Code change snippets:
* * *

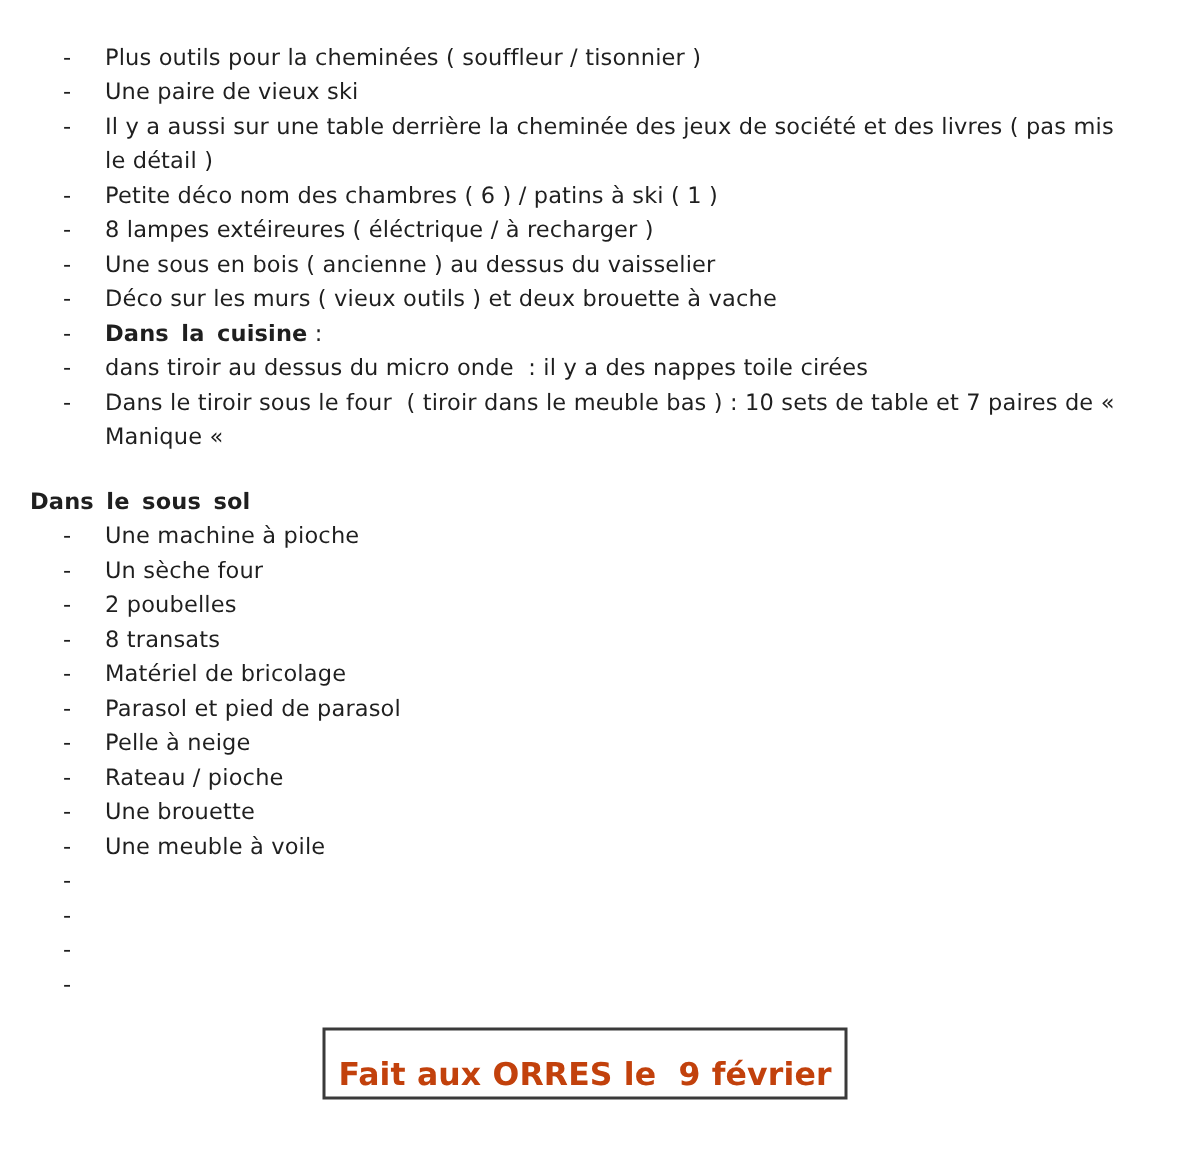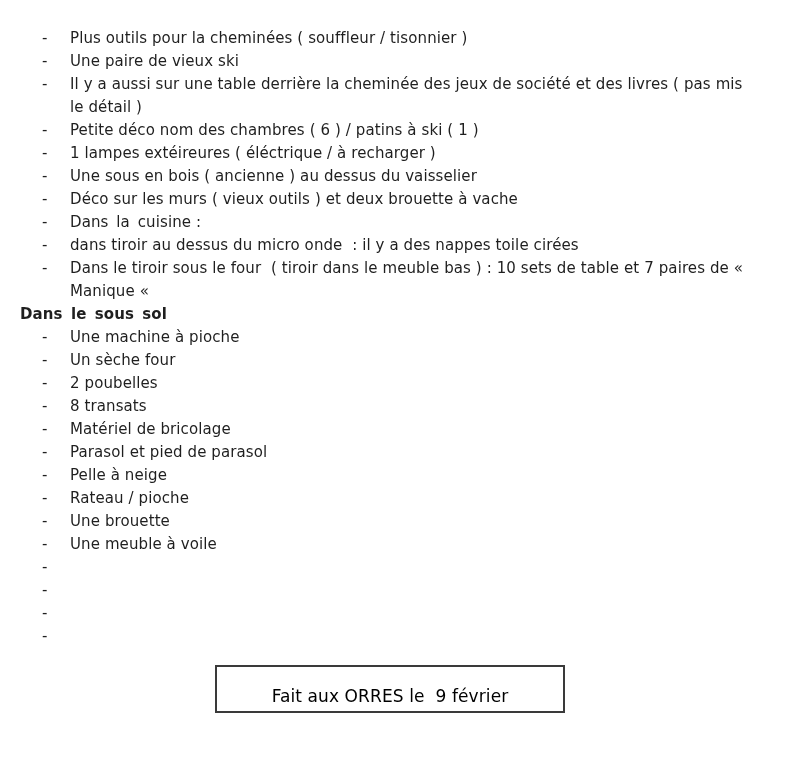--- a/index.html
+++ b/index.html
@@ -85,7 +85,7 @@
     </li>
     <li>
       <span class="dash">-</span>
-      <span class="txt">1 lampes extéireures ( éléctrique / à recharger )</span>
+      <span class="txt">8 lampes extéireures ( éléctrique / à recharger )</span>
     </li>
     <li>
       <span class="dash">-</span>

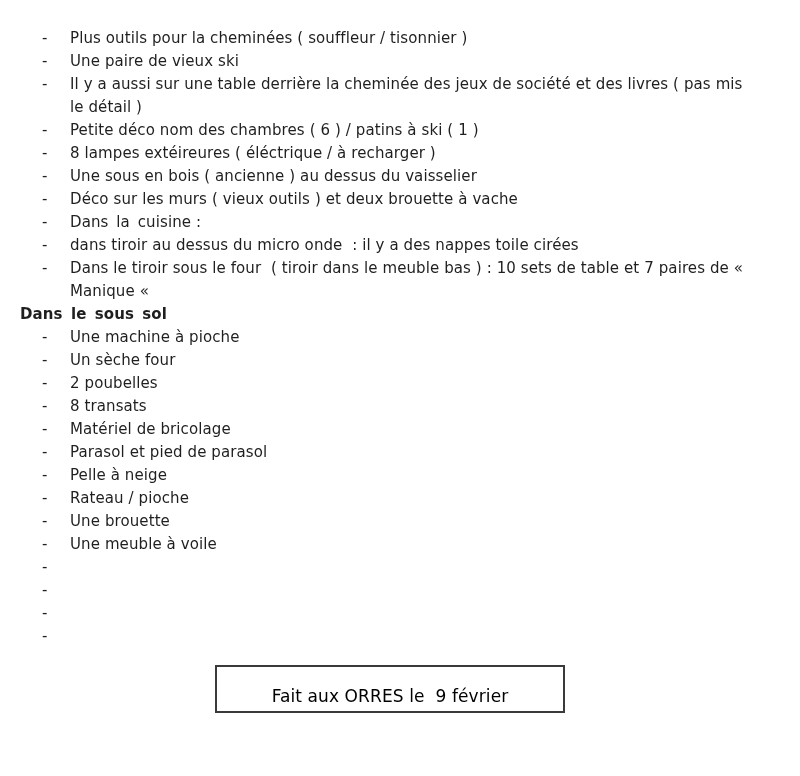--- a/index.html
+++ b/index.html
@@ -32,7 +32,7 @@
     flex: 1 1 auto;
   }
   .bold-head {
-    font-weight: normal;
+    font-weight: bold;
     word-spacing: 3px;
   }
   .cuisine-list { margin-top: 40px; }

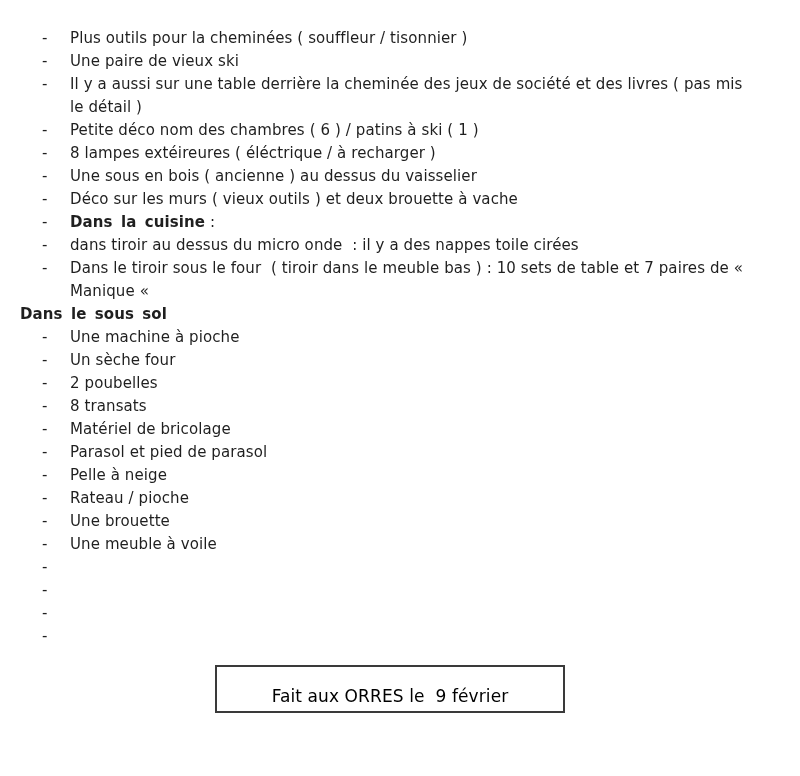--- a/index.html
+++ b/index.html
@@ -37,6 +37,7 @@
   }
   .cuisine-list { margin-top: 40px; }
   .section-heading {
+    margin-top: 20px;
     font-weight: bold;
     word-spacing: 3px;
     line-height: 23px;

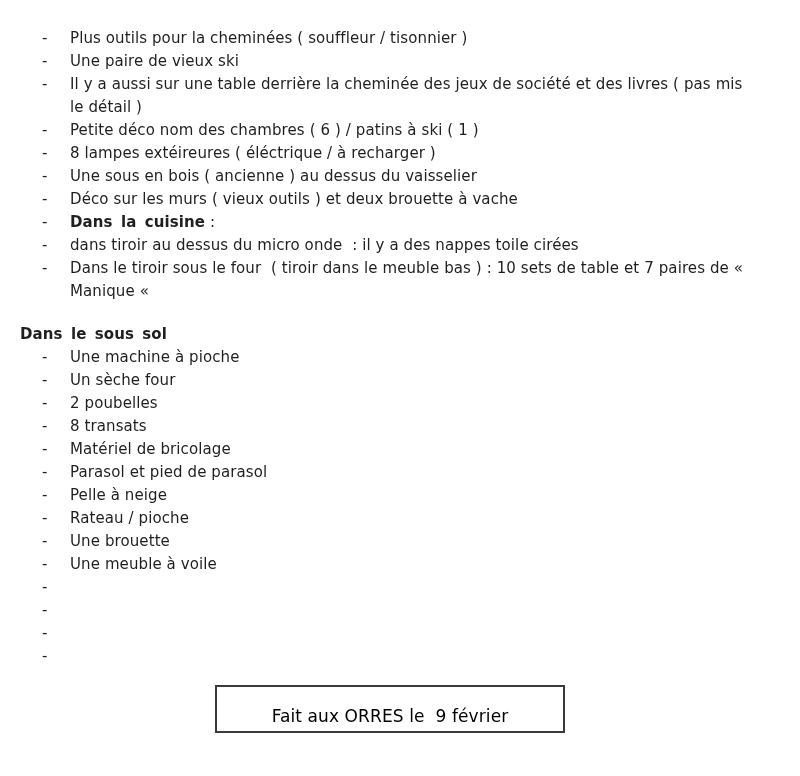--- a/index.html
+++ b/index.html
@@ -55,9 +55,9 @@
     background: #ffffff;
   }
   .footer-text {
-    color: #000000;
-    font-weight: normal;
-    font-size: 17px;
+    color: #c2410c;
+    font-weight: bold;
+    font-size: 21px;
     white-space: pre;
   }
 </style>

* * *

Could you copy exactly the line containing "-55,9 +55,9 @@" and each line after it through the end of the records, and nothing else?

• _Completed exercise_:
@@ -55,9 +55,9 @@
     background: #ffffff;
   }
   .footer-text {
-    color: #000000;
-    font-weight: normal;
-    font-size: 17px;
+    color: #c2410c;
+    font-weight: bold;
+    font-size: 21px;
     white-space: pre;
   }
 </style>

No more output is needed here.